Multi-dimensional characterization of the tumor microenvironment profiles in lung squamous cell carcinoma.

Abstract

Tumor microenvironment (TME) plays an important role in tumorigenesis, development, metastasis and drug sensitivity, but little is known about it in lung squamous cell carcinoma (LUSC). Here, the RNA-sequencing data, clinical and survival data of patients with LUSC in The Cancer Genome Atlas and six independent datasets were collected. Based on the unsupervised clustering of knowledge-based functional gene expression signatures, LUSC was classified into four subtypes.

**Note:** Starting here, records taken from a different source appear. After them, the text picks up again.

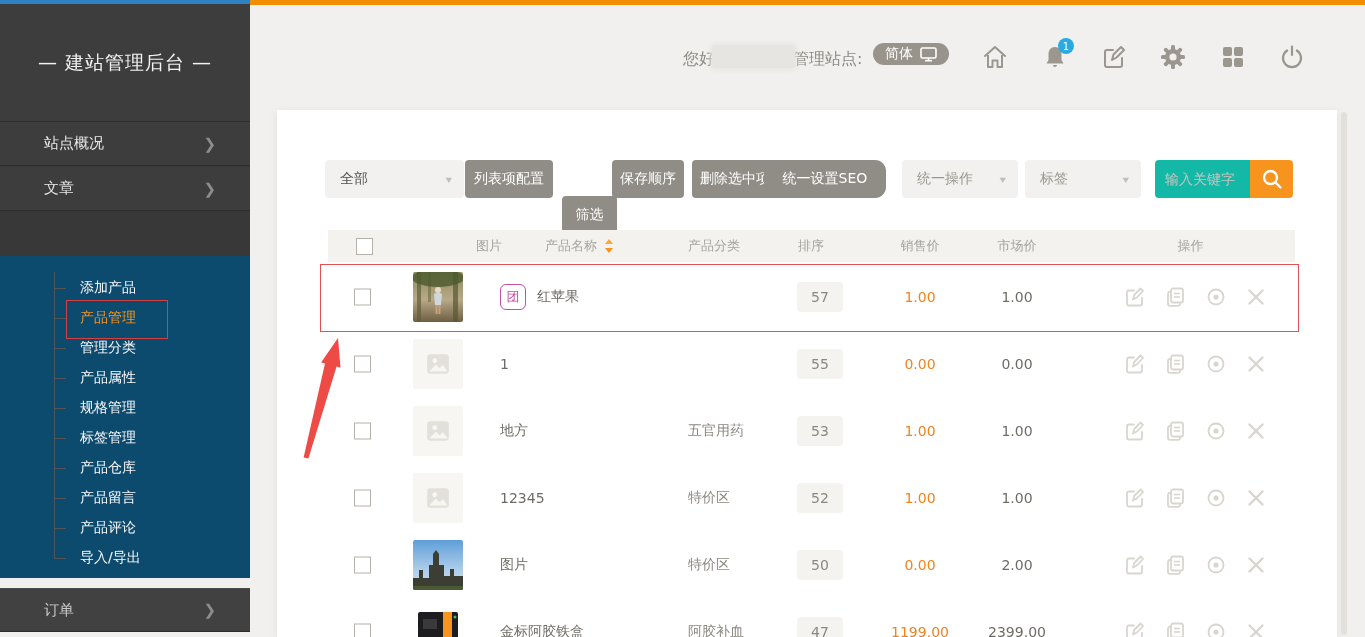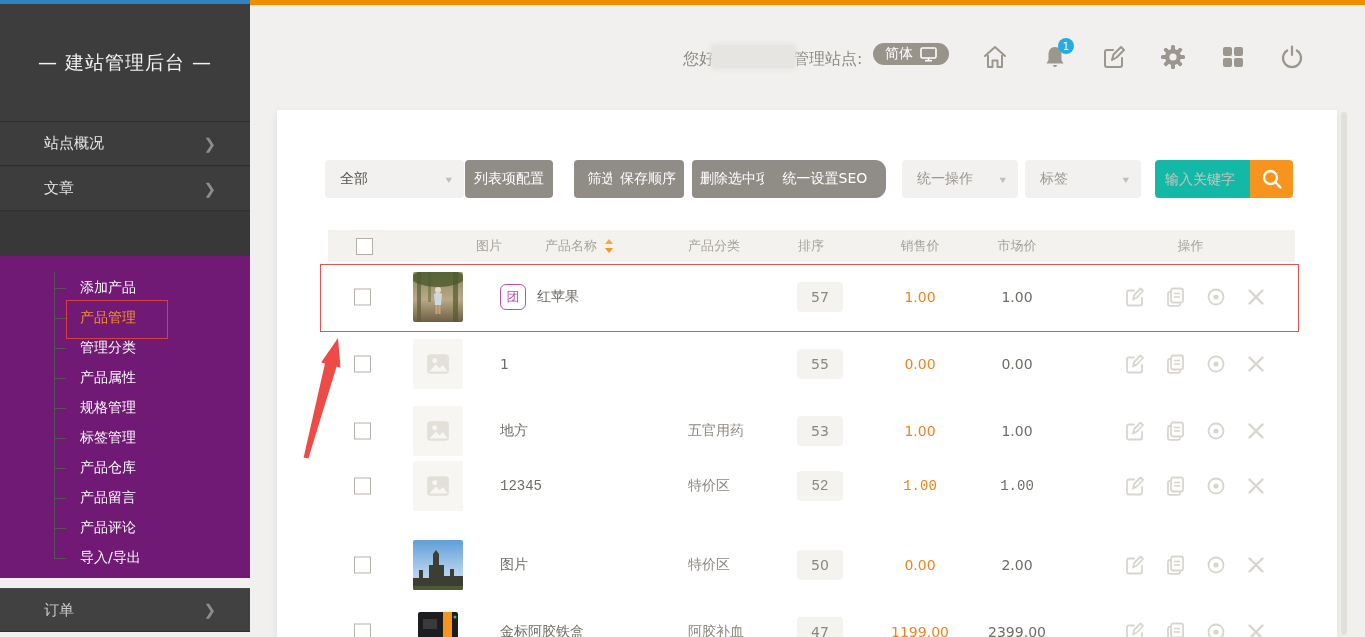--- a/index.html
+++ b/index.html
@@ -8,21 +8,21 @@
   .abs{position:absolute;}
 
   
   #sidebar{left:0;top:0;width:250px;height:538px;background:#383838;}
   #sidebar-topstrip{left:0;top:0;width:250px;height:4px;background:#2e81c2;}
   #brand{left:0;top:4px;width:250px;height:117px;background:#3d3d3d;display:flex;align-items:center;justify-content:center;color:#f2f2f2;font-size:19px;letter-spacing:1px;border-bottom:1px solid #2e2e2e;}
   .nav-item{left:0;width:250px;height:44px;background:#3d3d3d;border-bottom:1px solid #2e2e2e;display:flex;align-items:center;color:#e6e6e6;font-size:15px;padding-left:44px;box-sizing:border-box;cursor:pointer;}
   .nav-item .chev{position:absolute;right:34px;color:#8d8d8d;font-size:15px;}
   #nav-product{background:#f7941d;color:#ffffff;height:46px;border-bottom:none;}
   #nav-product .chev{color:#ffffff;}
-  #submenu{left:0;top:256px;width:250px;height:322px;background:#701a75;}
+  #submenu{left:0;top:256px;width:250px;height:322px;background:#0c4a6e;}
   .tree-line{left:54px;top:16px;width:1px;height:286px;background:#555;position:absolute;}
   .sub-item{position:absolute;left:80px;height:30px;display:flex;align-items:center;color:#fafafa;font-size:14px;cursor:pointer;white-space:nowrap;}
   .sub-item.active{color:#f7941d;}
   .tick{position:absolute;left:54px;width:12px;height:1px;background:#555;}
   #order-item{top:588px;background:#414141;color:#c9c9c9;border-top:1px solid #4a4a4a;}
   #anno-sidebar-box{left:66px;top:300px;width:100px;height:37px;border:1px solid #d43f3f;}
 
   
   #main-topstrip{left:250px;top:0;width:1115px;height:5px;background:#f18d00;}
   .hdr-text{color:#8d8983;font-size:16px;}
@@ -174,21 +174,21 @@
     <line x1="13" y1="2.5" x2="13" y2="11" stroke="#9b978f" stroke-width="2.2" stroke-linecap="round"></line>
   </svg>
 
   <div id="card" class="abs">
 
     <div class="abs tb tb-dd" id="dd-all" style="left:48px;width:139px;">
       <span>全部</span>
       <span class="dd-chev">▾</span>
     </div>
     <div class="abs tb tb-btn" style="left:188px;width:88px;">列表项配置</div>
-    <div class="abs tb tb-btn" style="left:297px;width:55px;">筛选</div>
+    <div class="abs tb tb-btn" style="left:285px;width:55px;margin-top:36px;">筛选</div>
     <div class="abs tb tb-btn" style="left:335px;width:72px;">保存顺序</div>
     <div class="abs tb tb-btn" style="left:415px;width:86px;">删除选中项</div>
     <div class="abs tb tb-btn" style="left:487px;width:122px;border-radius:11px;">统一设置SEO</div>
     <div class="abs tb tb-dd" style="left:625px;width:116px;">
       <span>统一操作</span>
       <span class="dd-chev">▾</span>
     </div>
     <div class="abs tb tb-dd" style="left:748px;width:116px;">
       <span>标签</span>
       <span class="dd-chev">▾</span>
@@ -327,21 +327,21 @@
       <svg class="cell act" style="left:928px;" viewBox="0 0 22 22">
           <circle cx="11" cy="11" r="7.5" fill="none" stroke="#d9d6d0" stroke-width="1.8"></circle>
           <circle cx="11" cy="11" r="2.6" fill="#d9d6d0"></circle>
         </svg>
       <svg class="cell act" style="left:968px;" viewBox="0 0 22 22">
           <line x1="4.5" y1="4.5" x2="17.5" y2="17.5" stroke="#d9d6d0" stroke-width="2.4" stroke-linecap="round"></line>
           <line x1="17.5" y1="4.5" x2="4.5" y2="17.5" stroke="#d9d6d0" stroke-width="2.4" stroke-linecap="round"></line>
         </svg>
     </div>
 
-    <div class="row" style="top:342px;font-family:Liberation Mono, monospace;">
+    <div class="row" style="top:354px;">
       <div class="cell cb"></div>
       <div class="cell pimg" style="background:#f7f6f3;display:flex;align-items:center;justify-content:center;">
         <svg width="26" height="26" viewBox="0 0 24 24">
             <rect x="2" y="3" width="20" height="18" rx="3" fill="#e3e0da"></rect>
             <circle cx="9" cy="9" r="2.2" fill="#f7f6f3"></circle>
             <path d="M4 19 L10 12.5 L13.5 16 L16.5 13 L21 19 Z" fill="#f7f6f3"></path>
           </svg>
       </div>
       <div class="cell pname">12345</div>
       <div class="cell pcat">特价区</div>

Cluster1 and cluster3 exhibited substantial tumor immune infiltration, suggesting a better response to immunotherapy. Relatively worse survival was observed in cluster4, probably due to higher angiogenesis. Besides, differentially expressed genes in cluster1, cluster2 and cluster3 were prominently enriched in immune-related pathways, while extracellular matrix-related pathways were enriched for cluster4. Genomic data analyses showed significant variations in tumor mutational burden and mutational frequency of several genes, such as TP53, among the four subtypes. Additionally, the four subtypes exhibited heterogeneity in the sensitivity of commonly used chemotherapy drugs for lung cancer and the intratumor microbiome profile. Finally, a prognostic model was developed and its performance and generalization ability were independently validated in multiple datasets. Overall, our study advances the understanding of the TME in LUSC and proposes a prognostic model that facilitates clinical decision-making.